Feeding humans has trapped the world in debt, degradation: FAO report | Explained Premium
The Hindu
A UN FAO report has revealed a staggering hidden cost of agrifood systems surpassing $10 trillion. In India, this manifests as poverty, environmental harm, and health-related issues. To transform these systems, multi-cropping systems can protect farmers, improve nutrition, and positively impact ecology. India's Green Revolution led to monoculture, undermining seed sovereignty, nutrition, and ecology. Privatisation and deregulation increased debt and made farming unviable. Diversified multi-cropping systems rooted in agroecology principles can revitalise land and soil, improve nutrition, and sustain farmer incomes.
A groundbreaking report from the United Nations Food and Agriculture Organisation (FAO), published earlier this month, has laid bare the staggering hidden costs of our global agrifood systems, surpassing an astonishing $10 trillion.
In middle-income countries like India, these costs constitute nearly 11% of the GDP, which manifests as higher poverty, environmental harm, and health-related impact (including undernourishment and unhealthy dietary patterns).
The report blames “unsustainable business-as-usual activities and practices” for these escalating costs, pointing to a need to transform agrifood systems.

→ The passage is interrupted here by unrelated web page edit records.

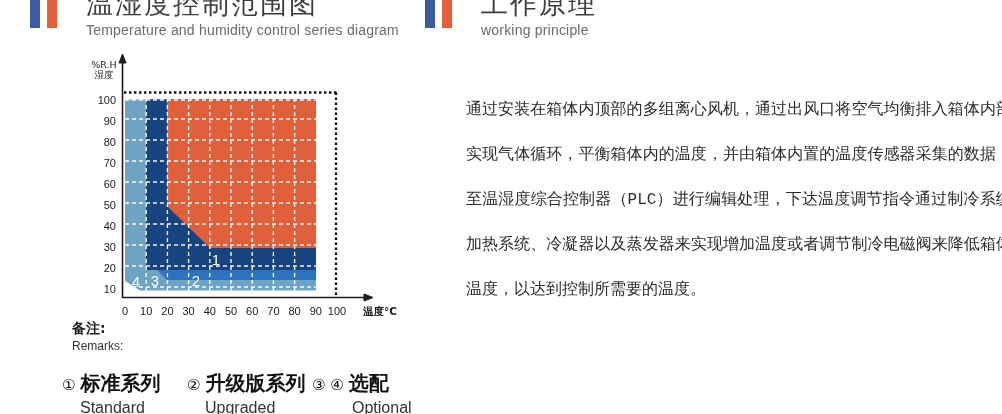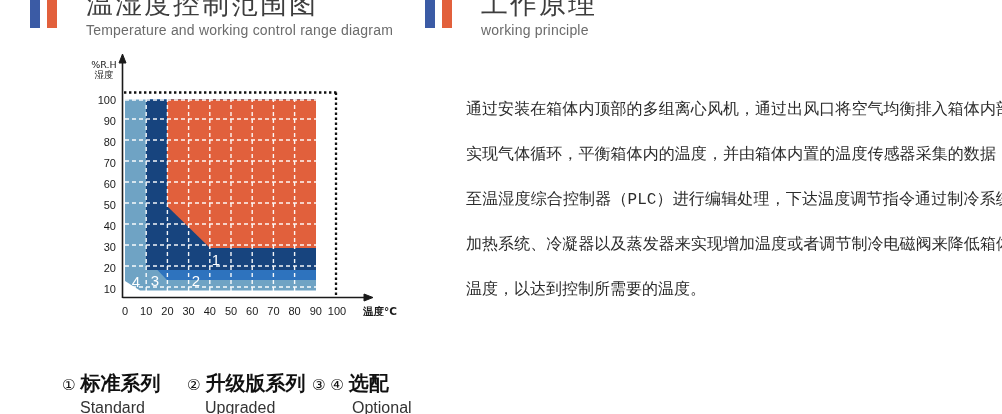--- a/index.html
+++ b/index.html
@@ -73,7 +73,7 @@
       <div class="bar orange"></div>
     </div>
     <div class="cn">温湿度控制范围图</div>
-    <div class="en">Temperature and working control range diagram</div>
+    <div class="en">Temperature and humidity control series diagram</div>
   </div>
 
   <div class="head" id="head-right">

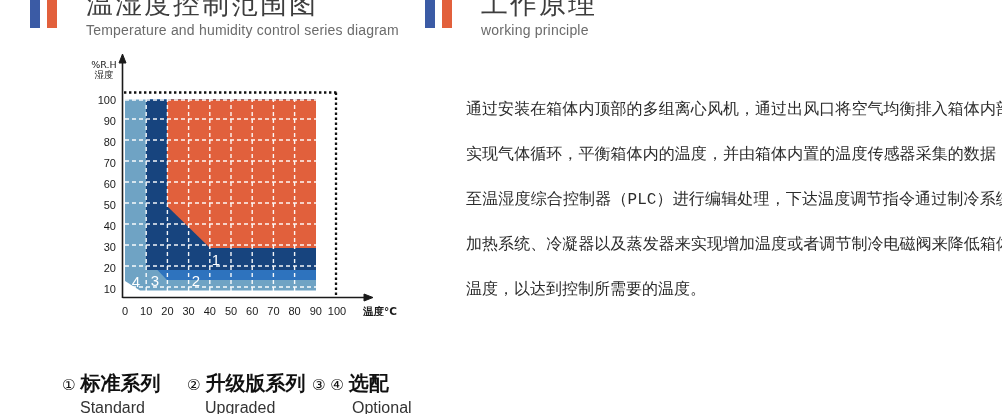--- a/index.html
+++ b/index.html
@@ -181,6 +181,10 @@
     </svg>
   </div>
 
+  <div id="remarks">
+    <div class="rm-cn">备注:</div>
+    <div class="rm-en">Remarks:</div>
+  </div>
 
   <div id="legend">
     <div class="lg" id="lg-1">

One way to do so is to shift to multi-cropping systems that have the potential to protect farmers’ well-being, improve nutritional outcomes for our communities, and positively impact ecological health.
Impressive improvements in agricultural productivity have been achieved in India over the last five decades by mainstreaming monocropping systems and chemical-intensive farming practices.
The Green Revolution focused credit on inputs and marketing of high-yielding varieties of paddy and wheat on agricultural lands, which now constitute more than 70% of India’s agricultural production.
The infusion of seeds purchased from multinational corporations and fertilisers undermined seed sovereignty, dismantled Indigenous knowledge systems, and fuelled a shift from diverse crop varieties and staples such as pulses and millets to monoculture plantations. This trend also compromised the nutritional needs of households and resulted in adverse ecological consequences including soil fertility and excessive extraction of groundwater.
This privatisation and deregulation of agricultural inputs also increased indebtedness among agrarian households. In 2013, the debt to asset ratio of a farmer household in India was 630% higher than in 1992. Agriculture in India has been becoming increasingly unviable: the average monthly household income of a farming household sits at Rs 10,816.